JAKARTA - Kubu Roy Suryo mengkritik keterangan ahli hukum pidana yang dihadirkan Polda Metro Jaya, dalam sidang praperadilan terkait sah atau tidaknya penetapan Roy Suryo sebagai tersangka.
Menurut pihak pemohon, ahli tersebut tidak mampu menjelaskan ketentuan dalam Undang-Undang Informasi dan Transaksi Elektronik (UU ITE), khususnya mengenai dokumen elektronik sebagai alat bukti.
Roy Suryo mengatakan, ahli yang dihadirkan termohon dinilai tidak dapat menjelaskan pengertian dokumen elektronik sebagaimana diatur dalam Pasal 5 ayat (1) UU ITE.

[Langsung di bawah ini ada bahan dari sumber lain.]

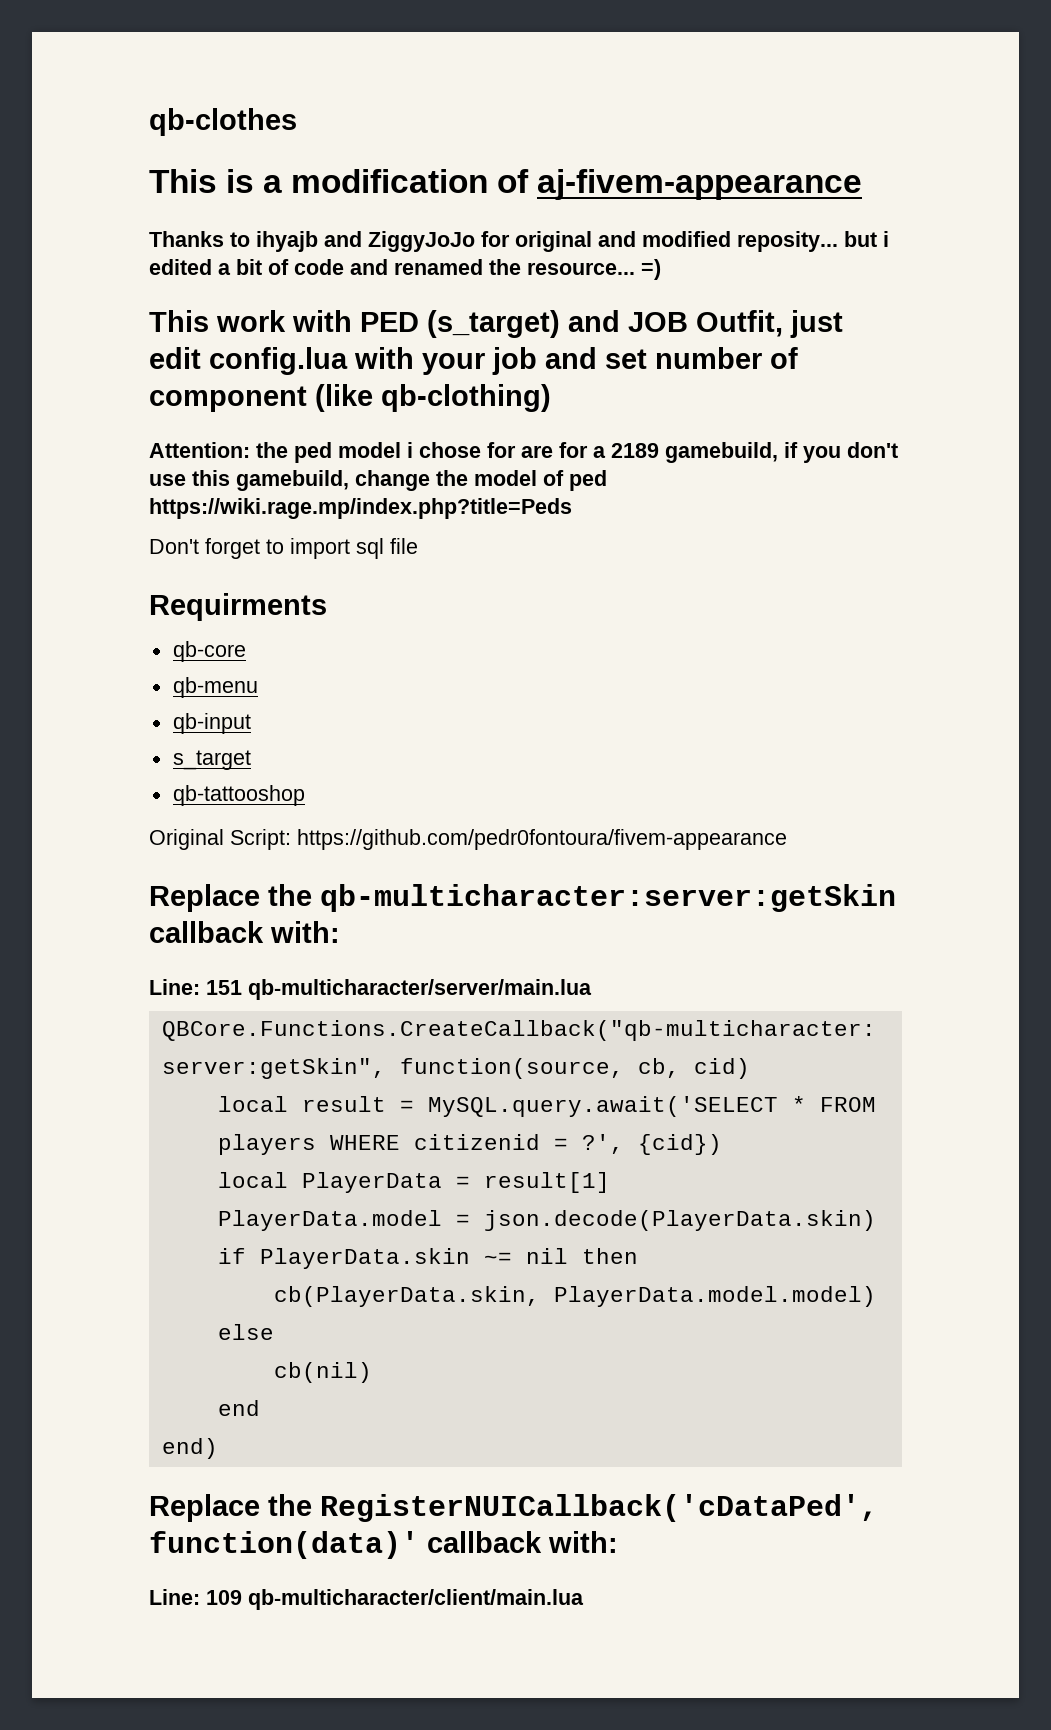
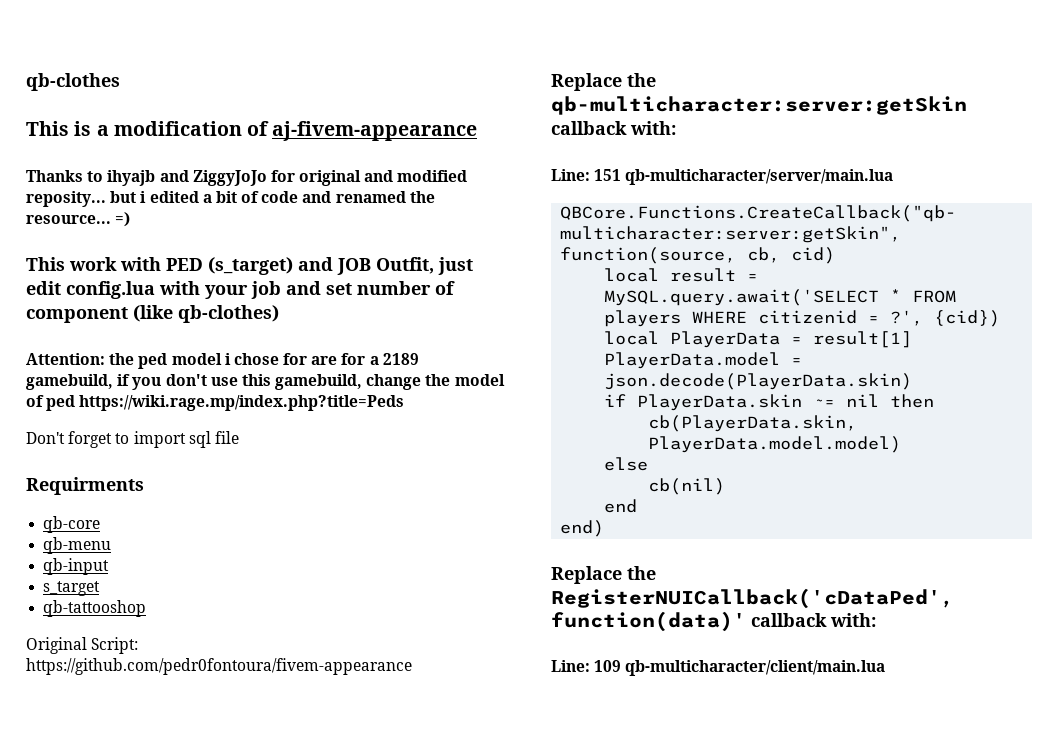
- This work with PED (s_target) and JOB Outfit, just edit config.lua with your job and set number of component (like qb-clothing)
+ This work with PED (s_target) and JOB Outfit, just edit config.lua with your job and set number of component (like qb-clothes)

"Ketika saya mendengar keterangan ahli yang dihadirkan termohon, mohon maaf, beliau tidak bisa menerangkan dokumen elektronik itu apa. Padahal, sebagai ahli hukum minimal harus bisa menjelaskan Pasal 5 ayat (1) UU ITE," ujar Roy Suryo kepada wartawan, Rabu (15/7/2026).
"Data dan dokumen elektronik berikut hasil cetaknya merupakan alat bukti hukum yang sah. Dokumen itu tidak hanya bisa dicetak, tetapi juga harus dapat diakses secara langsung dan diverifikasi dalam kondisi yang dapat disaksikan pihak lain," katanya.